_Available data:_
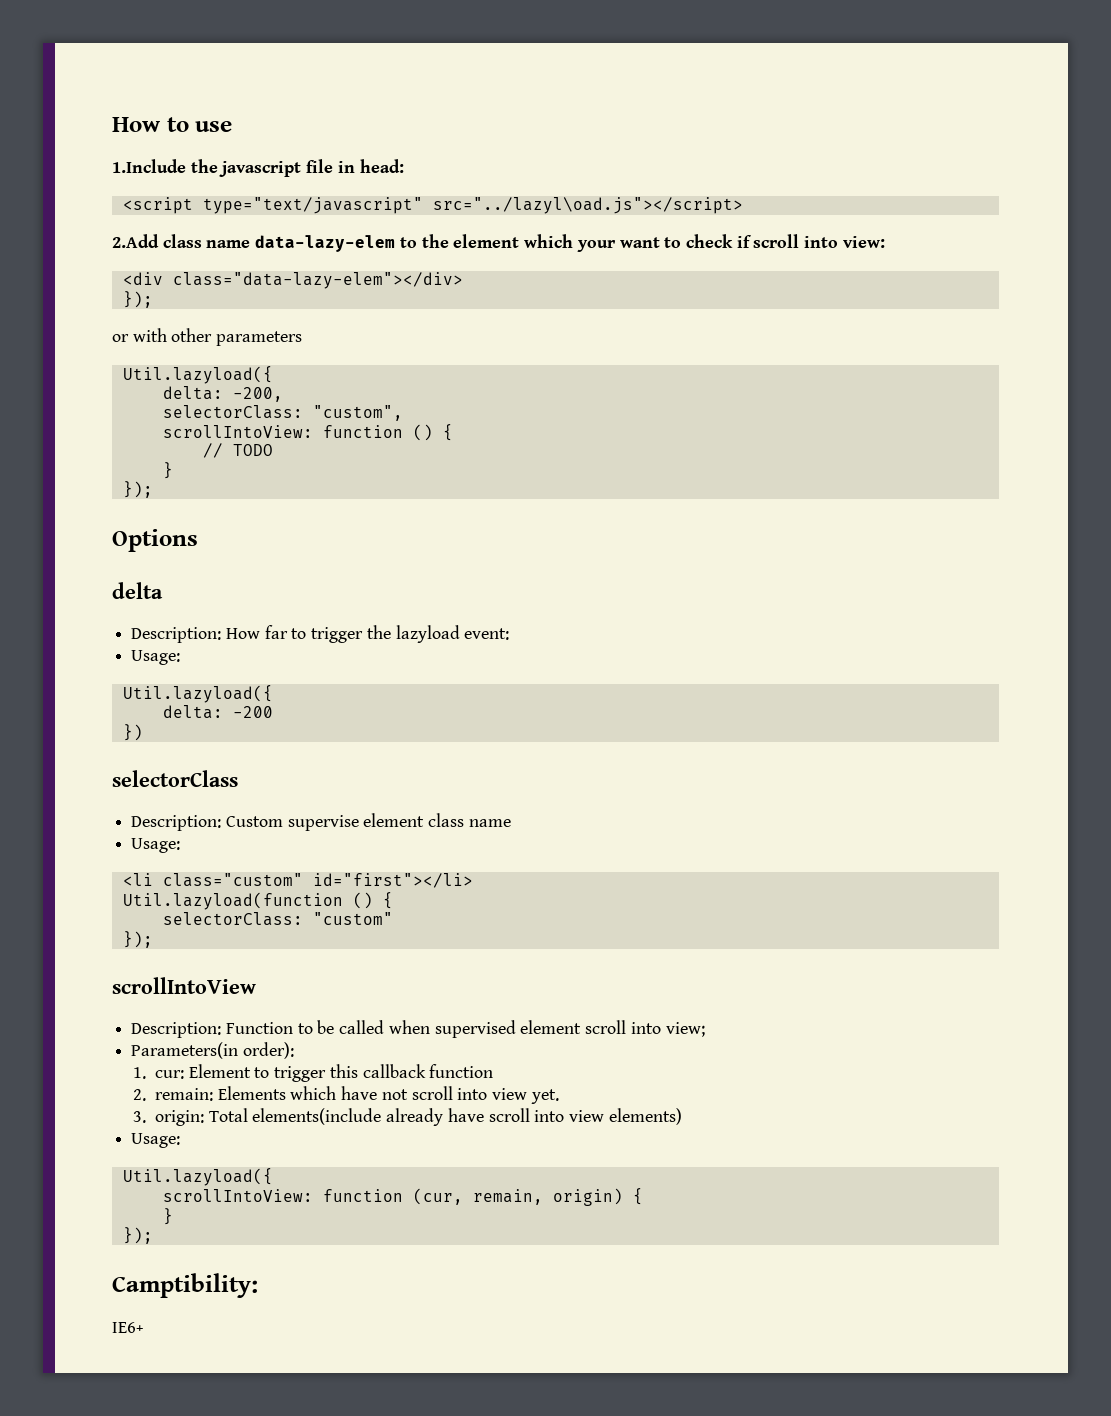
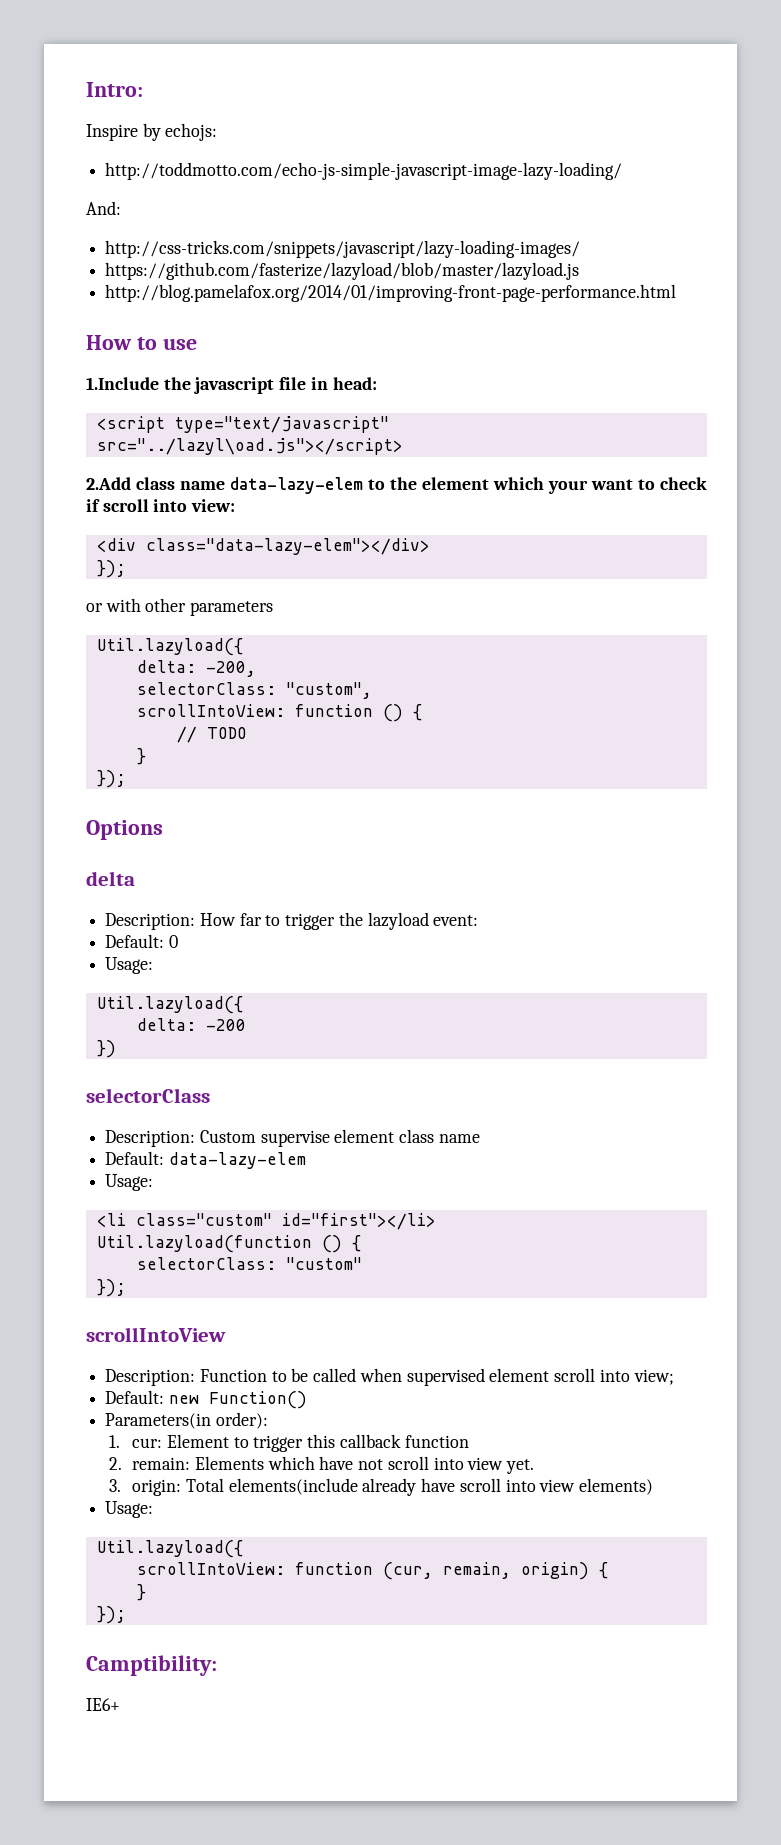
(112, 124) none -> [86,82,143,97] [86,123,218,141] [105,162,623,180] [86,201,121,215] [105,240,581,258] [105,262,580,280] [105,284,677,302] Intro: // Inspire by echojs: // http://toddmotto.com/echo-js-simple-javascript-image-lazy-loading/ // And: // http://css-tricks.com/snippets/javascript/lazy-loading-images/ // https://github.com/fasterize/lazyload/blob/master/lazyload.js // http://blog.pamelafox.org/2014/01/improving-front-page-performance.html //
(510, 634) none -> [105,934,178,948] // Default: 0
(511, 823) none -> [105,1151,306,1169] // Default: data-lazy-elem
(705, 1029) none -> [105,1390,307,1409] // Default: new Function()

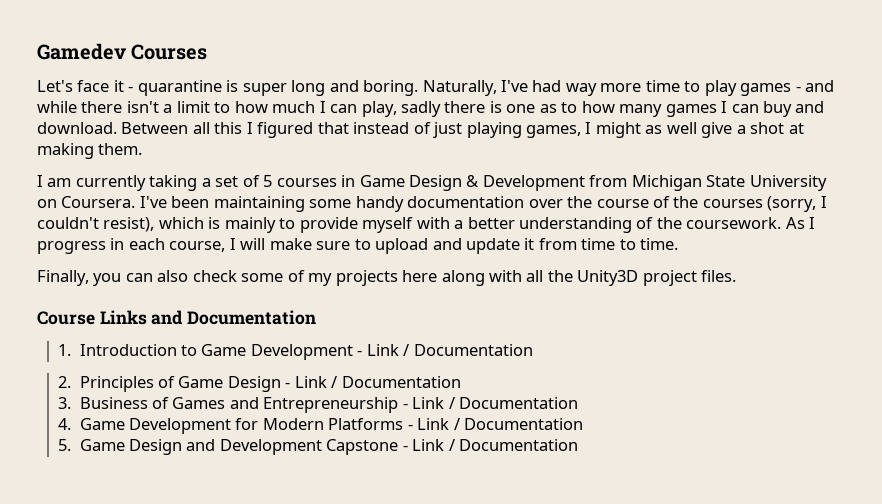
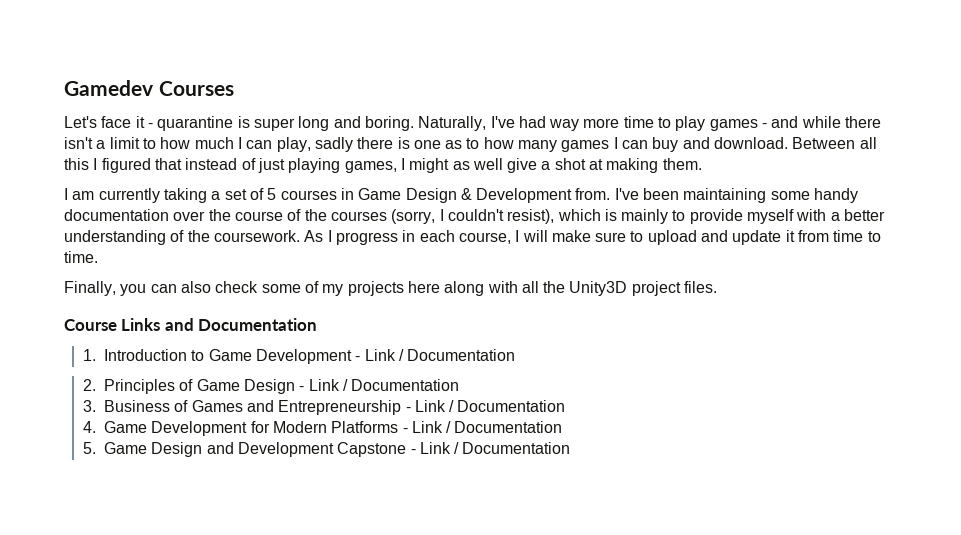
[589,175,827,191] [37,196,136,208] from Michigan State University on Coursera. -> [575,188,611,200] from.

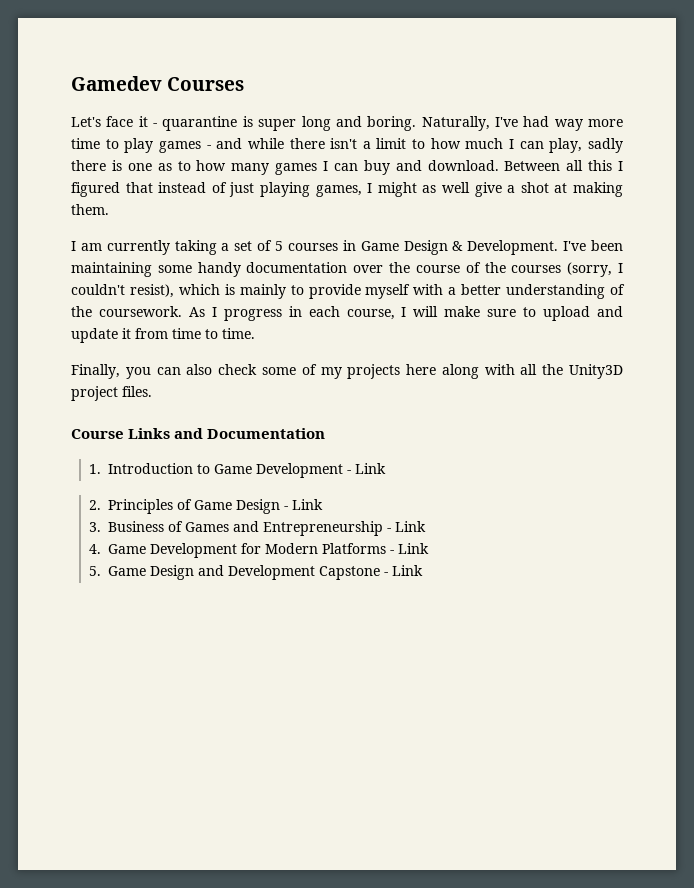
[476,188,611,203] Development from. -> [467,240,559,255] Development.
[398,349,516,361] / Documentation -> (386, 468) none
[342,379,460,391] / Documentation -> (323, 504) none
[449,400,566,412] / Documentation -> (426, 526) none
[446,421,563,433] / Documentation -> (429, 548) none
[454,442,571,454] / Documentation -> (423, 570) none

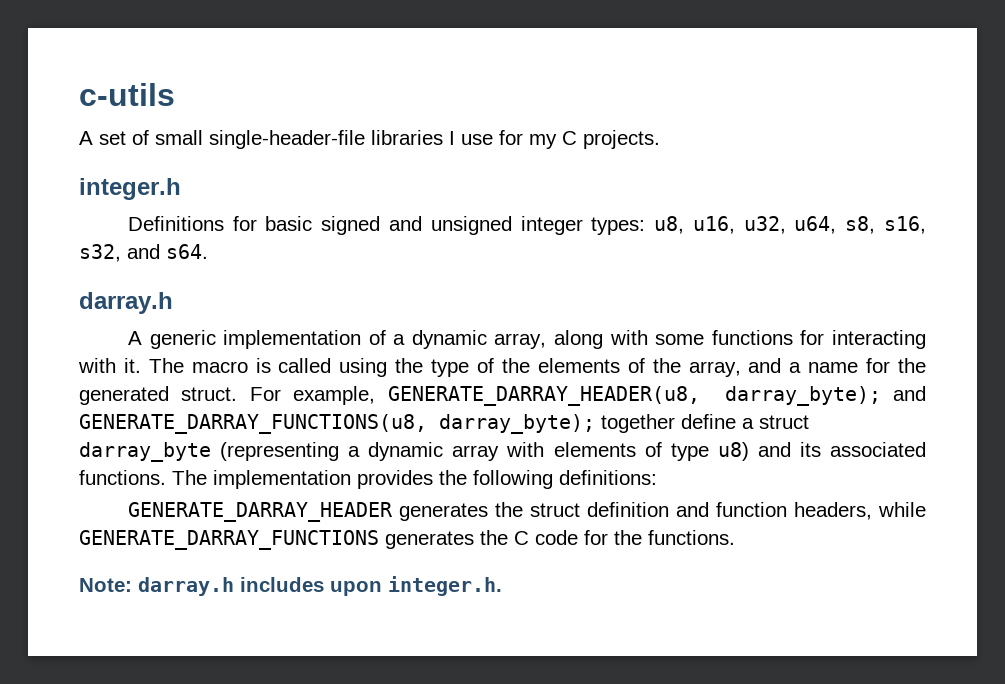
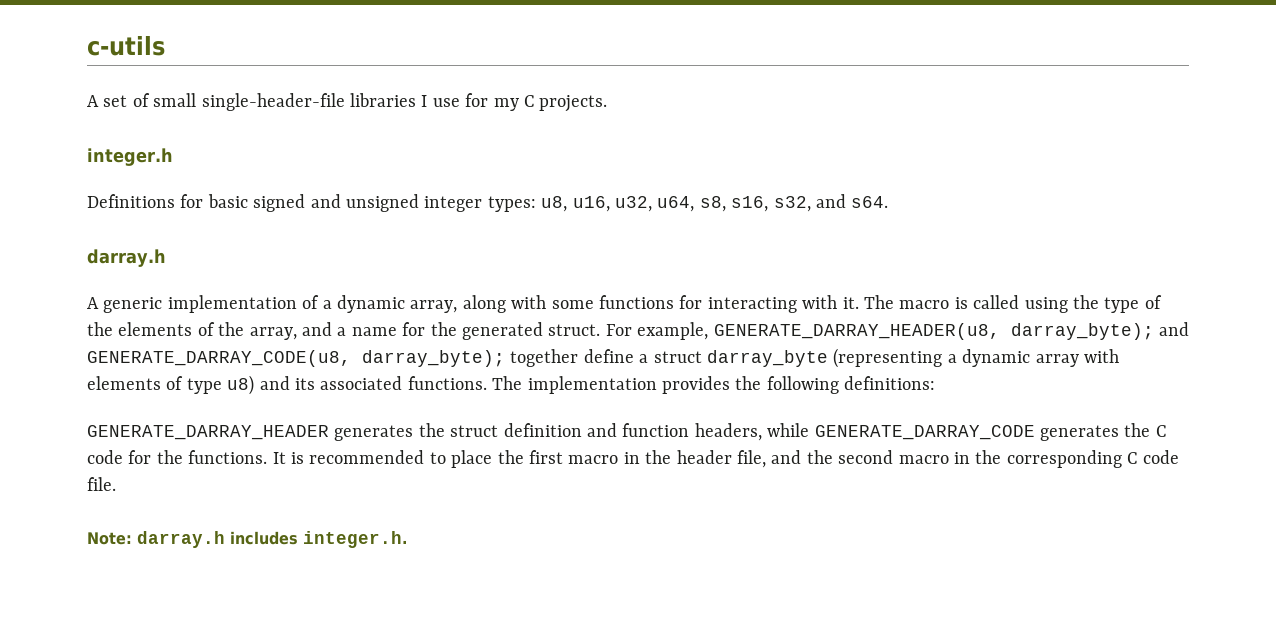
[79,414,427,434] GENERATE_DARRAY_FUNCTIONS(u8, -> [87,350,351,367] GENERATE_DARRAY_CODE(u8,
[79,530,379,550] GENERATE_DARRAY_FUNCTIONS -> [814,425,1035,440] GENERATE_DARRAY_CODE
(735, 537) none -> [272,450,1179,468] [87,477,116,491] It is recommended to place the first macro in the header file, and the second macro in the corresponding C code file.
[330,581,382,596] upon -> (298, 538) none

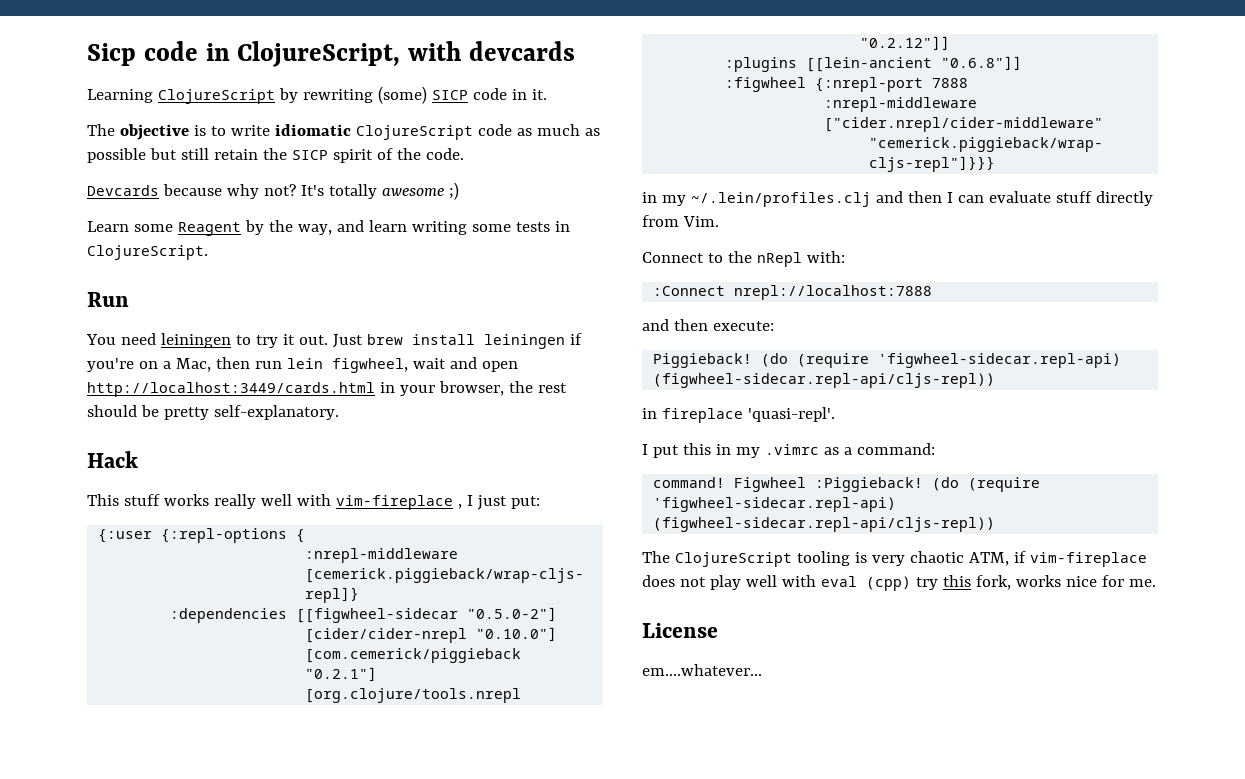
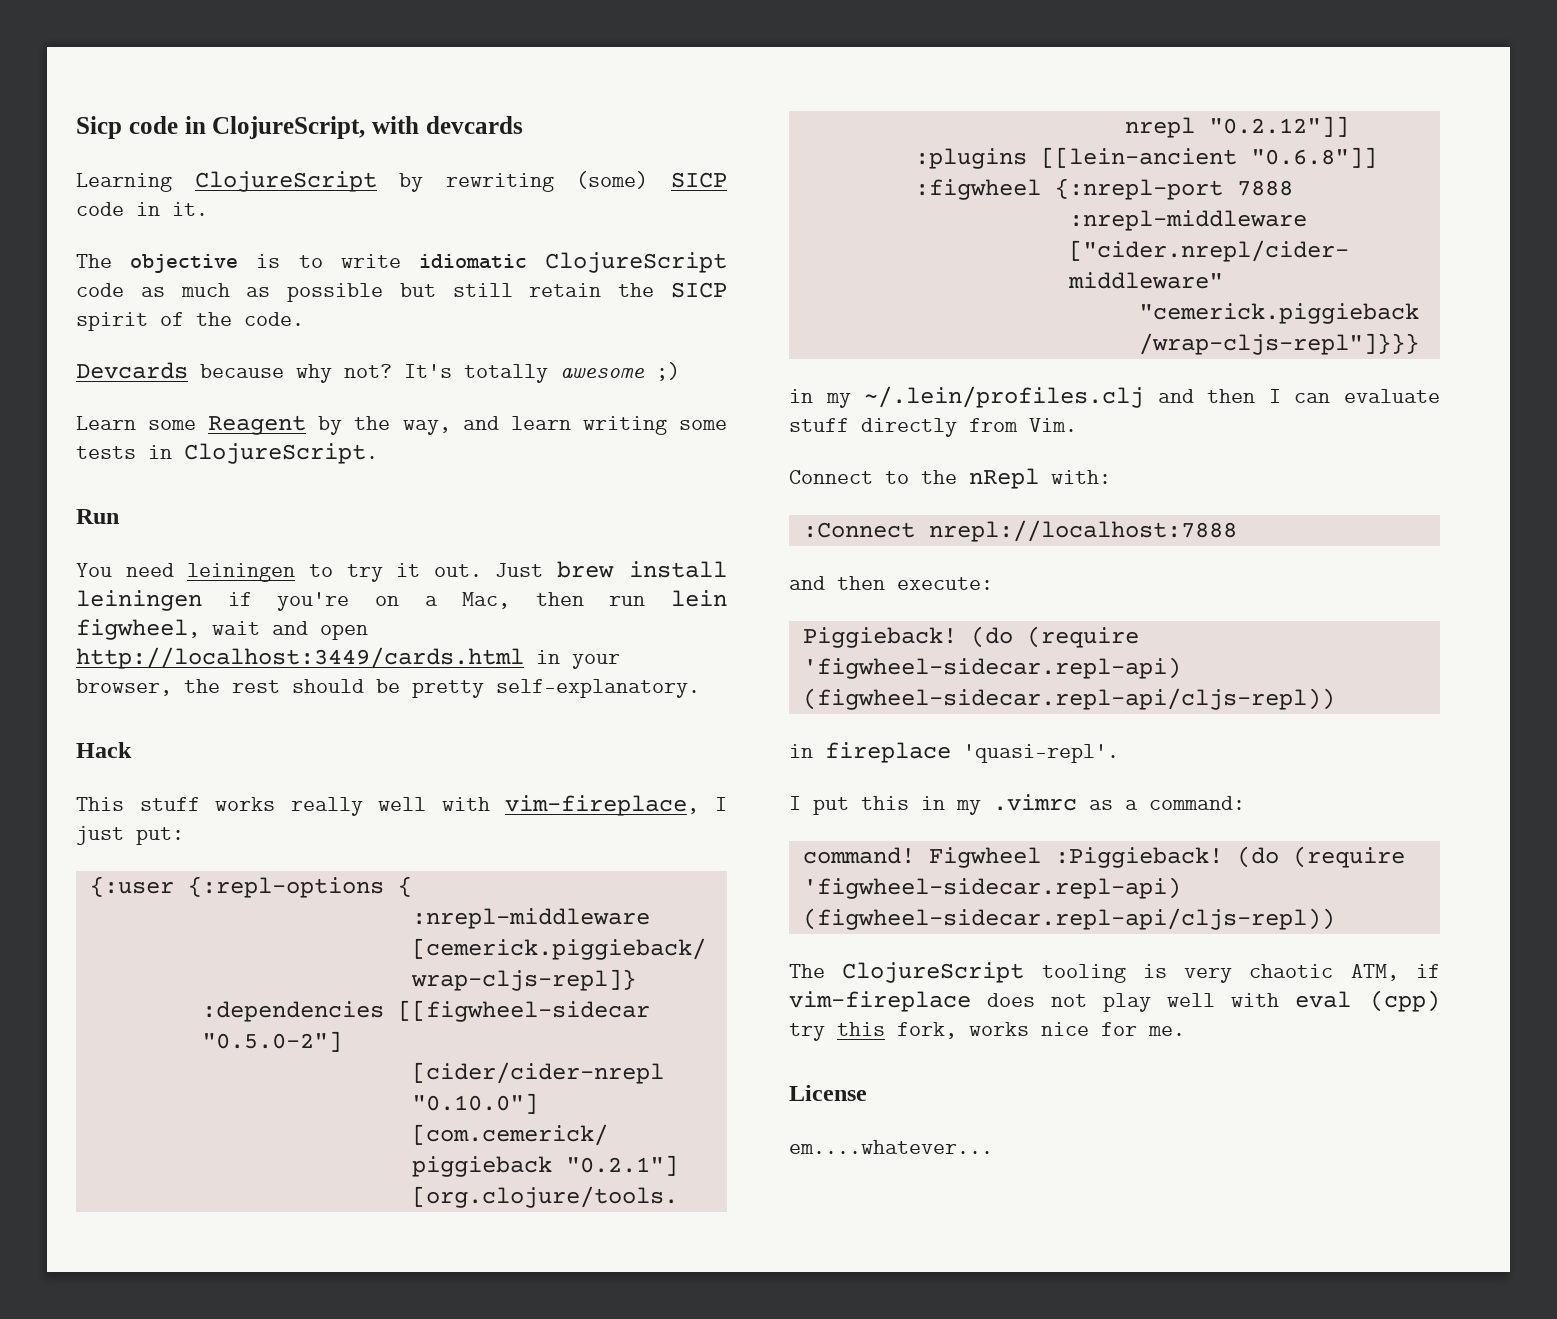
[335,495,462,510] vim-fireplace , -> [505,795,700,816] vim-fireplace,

_Work to complete:_ Give all entries again verbatim, without any images.

_Task answer:_
(112, 124) none -> [86,82,143,97] [86,123,218,141] [105,162,623,180] [86,201,121,215] [105,240,581,258] [105,262,580,280] [105,284,677,302] Intro: // Inspire by echojs: // http://toddmotto.com/echo-js-simple-javascript-image-lazy-loading/ // And: // http://css-tricks.com/snippets/javascript/lazy-loading-images/ // https://github.com/fasterize/lazyload/blob/master/lazyload.js // http://blog.pamelafox.org/2014/01/improving-front-page-performance.html //
(510, 634) none -> [105,934,178,948] // Default: 0
(511, 823) none -> [105,1151,306,1169] // Default: data-lazy-elem
(705, 1029) none -> [105,1390,307,1409] // Default: new Function()

[589,175,827,191] [37,196,136,208] from Michigan State University on Coursera. -> [575,188,611,200] from.

[476,188,611,203] Development from. -> [467,240,559,255] Development.
[398,349,516,361] / Documentation -> (386, 468) none
[342,379,460,391] / Documentation -> (323, 504) none
[449,400,566,412] / Documentation -> (426, 526) none
[446,421,563,433] / Documentation -> (429, 548) none
[454,442,571,454] / Documentation -> (423, 570) none

[79,414,427,434] GENERATE_DARRAY_FUNCTIONS(u8, -> [87,350,351,367] GENERATE_DARRAY_CODE(u8,
[79,530,379,550] GENERATE_DARRAY_FUNCTIONS -> [814,425,1035,440] GENERATE_DARRAY_CODE
(735, 537) none -> [272,450,1179,468] [87,477,116,491] It is recommended to place the first macro in the header file, and the second macro in the corresponding C code file.
[330,581,382,596] upon -> (298, 538) none

[335,495,462,510] vim-fireplace , -> [505,795,700,816] vim-fireplace,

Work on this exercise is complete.